先週のHealth Documentaryでは、「コートを離れた時間の使い方」について書いた。コートの上だけでは、強い身体はつくられない。世界を転戦する選手には、自分で時間を使い、自分で身体を整える力が必要になる。

大会が終わり、一週間が過ぎた。選手たちは、それぞれ違う身体の反応を見せ始めた。翌日には元気にコートへ戻る選手もいれば、回復に時間がかかる選手もいる。同じ環境で、同じ2週間を過ごしていても、身体の反応は決して同じではない。

選手を見ていて、改めて感じたことがある。人は、自分の疲労を思っているほど正確には分かっていない。身体は疲れていても動けてしまう日がある。逆に、少し身体が重いだけで不安になる日もある。だから「疲れた」という感覚だけでは、自分の身体は分からない。

睡眠はどうだったのか。食事は足りていたのか。暑さの影響は残っていないのか。身体の動きや表情も合わせて見ていくと、自分では気付いていなかった身体の状態が少しずつ見えてくる。
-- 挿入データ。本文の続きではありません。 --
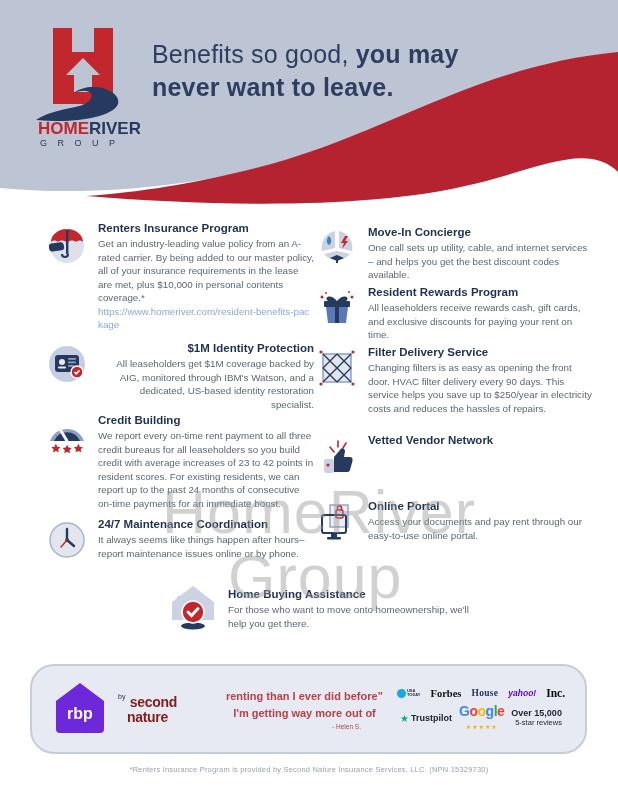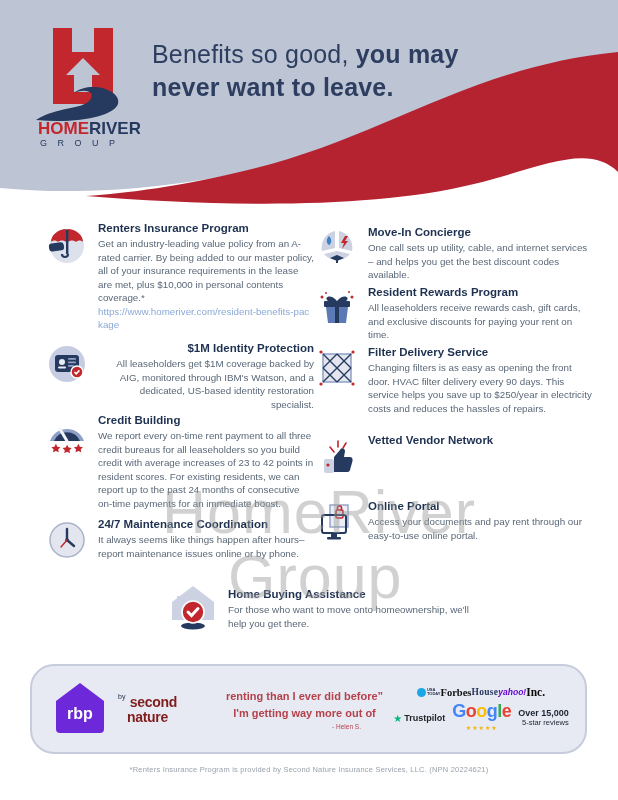"Forbes" .media-row1 { gap: 0 -> 10px }
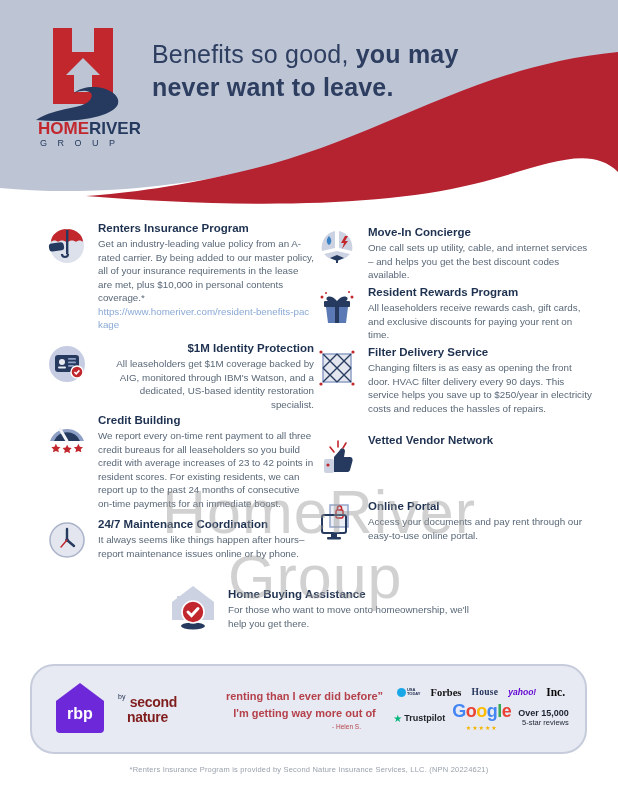"Google" .google-word { font-size: 18px -> 14px }
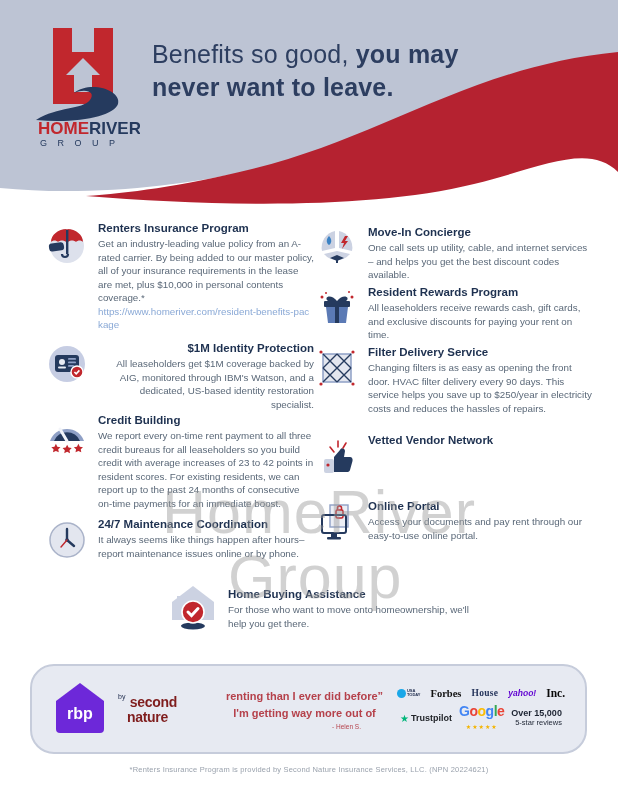"*Renters Insurance Program is provided" div.footnote { text: 20224621 -> 15329730 }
そこでトレーナーは、身体が出している小さなサインを選手と一緒に確認していく。今日はケアを優先した方がいいのか。それとも、もう少し負荷をかけられる状態なのか。休ませることだけが正解でもない。追い込むことだけが正解でもない。その日の身体に合った判断を積み重ねながら、選手自身も少しずつ身体の変化を理解できるようになっていく。

プロは、自分の身体をよく知っている。

それは、少しの変化に神経質になることではない。身体が本当に出しているサインを見極め、今日は攻める日なのか、整える日なのかを判断できるということだ。

一年の大半を海外遠征で過ごすプロ選手は、コーチやトレーナーがいつも隣にいるわけではない。だから海外へ出れば、自分の身体を理解し、自分で判断し、自分で整えていかなければならない。

今回の2週間は、そのための時間でもあった。テニスの技術だけではなく、自分の身体と向き合い、その変化を知り、自分で判断する。その積み重ねが、海外でも戦い続けられる選手を育てていくのだと思う。

自分の身体を知ること。 それは、自分を守るためではない。最高のパフォーマンスを出し続けるために、プロが身につける技術なのだと思う。